Какой-то пожилой железнодорожник, который схватился с одним агитатором-царанистом, был жестоко избит и умер до приезда скорой помощи. Рабочие ответили на это организацией пикетов; пикетчики ходили-по городу всю ночь. Известие об убийстве железнодорожника распространилось по ближайшим кварталам: Грэдиште, Перняве, Бужаке, Шеге. Стихийно рабочие стали объединяться в группы, вооружились ломами.
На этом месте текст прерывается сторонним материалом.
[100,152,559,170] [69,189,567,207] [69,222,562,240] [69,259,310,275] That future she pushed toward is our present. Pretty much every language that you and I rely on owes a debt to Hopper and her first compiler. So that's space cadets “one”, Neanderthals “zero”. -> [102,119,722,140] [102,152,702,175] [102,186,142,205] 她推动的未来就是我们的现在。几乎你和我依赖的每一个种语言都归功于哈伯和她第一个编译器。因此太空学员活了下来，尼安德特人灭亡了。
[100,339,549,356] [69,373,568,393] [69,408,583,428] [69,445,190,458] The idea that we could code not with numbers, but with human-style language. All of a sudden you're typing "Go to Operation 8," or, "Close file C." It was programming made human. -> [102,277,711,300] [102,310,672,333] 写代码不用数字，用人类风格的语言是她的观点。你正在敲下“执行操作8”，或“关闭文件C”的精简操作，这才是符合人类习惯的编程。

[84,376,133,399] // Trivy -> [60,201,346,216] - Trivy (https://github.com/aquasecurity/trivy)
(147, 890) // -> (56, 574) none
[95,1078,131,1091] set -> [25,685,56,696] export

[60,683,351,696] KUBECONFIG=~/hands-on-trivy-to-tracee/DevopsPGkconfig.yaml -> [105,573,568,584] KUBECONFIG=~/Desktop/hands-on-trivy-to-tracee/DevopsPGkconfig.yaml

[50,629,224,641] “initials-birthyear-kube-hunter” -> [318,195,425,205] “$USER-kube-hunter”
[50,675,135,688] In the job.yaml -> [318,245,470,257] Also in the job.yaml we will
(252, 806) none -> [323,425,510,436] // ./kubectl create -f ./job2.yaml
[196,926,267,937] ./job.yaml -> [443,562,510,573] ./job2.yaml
Во избежание столкновения между армией и населением командир местного гарнизона отозвал в казарму все войска, находившиеся в городе.

Хорват вернулся домой только под утро, когда все успокоилось. Одежда его была разорвана, лицо исцарапано, как будто он участвовал в каком-то сражении. Подойдя к дому, он испугался. Стекла выбиты, цветочные клумбы вытоптаны. Как же это он не подумал о своих? Сердце у него забилось, как бешеное. Флорика сидела одетая в углу комнаты и охраняла сон девочки. Хорват ничего не сказал. Он долго смотрел на нее, как бы прося прощения за случившееся. Вся усталость его прошла. Он вошел в кухню, затопил плиту и вернулся в комнату с тазом, в который начал собирать осколки. Флорика сидела неподвижно, молча уставившись в пространство. Хорват украдкой посмотрел на нее. Он не знал, что ей сказать. Когда молчание стало казаться уж слишком мучительным, он попытался думать о чем-нибудь другом, все равно о чем, но рассудок не подчинялся. Голова его была пуста, все чувства притупились. Он не заметил даже, что порезал руку. Он вздрогнул только, когда увидел, как Флорика наклонилась над осколками. Он повернулся к ней, обнял за плечи и хотел что-то сказать, но произнес только ее имя:

– Флорика…

– Не надо сейчас, Хорват…

Хорват долго смотрел на нее. У Флорики было усталое, печальное лицо.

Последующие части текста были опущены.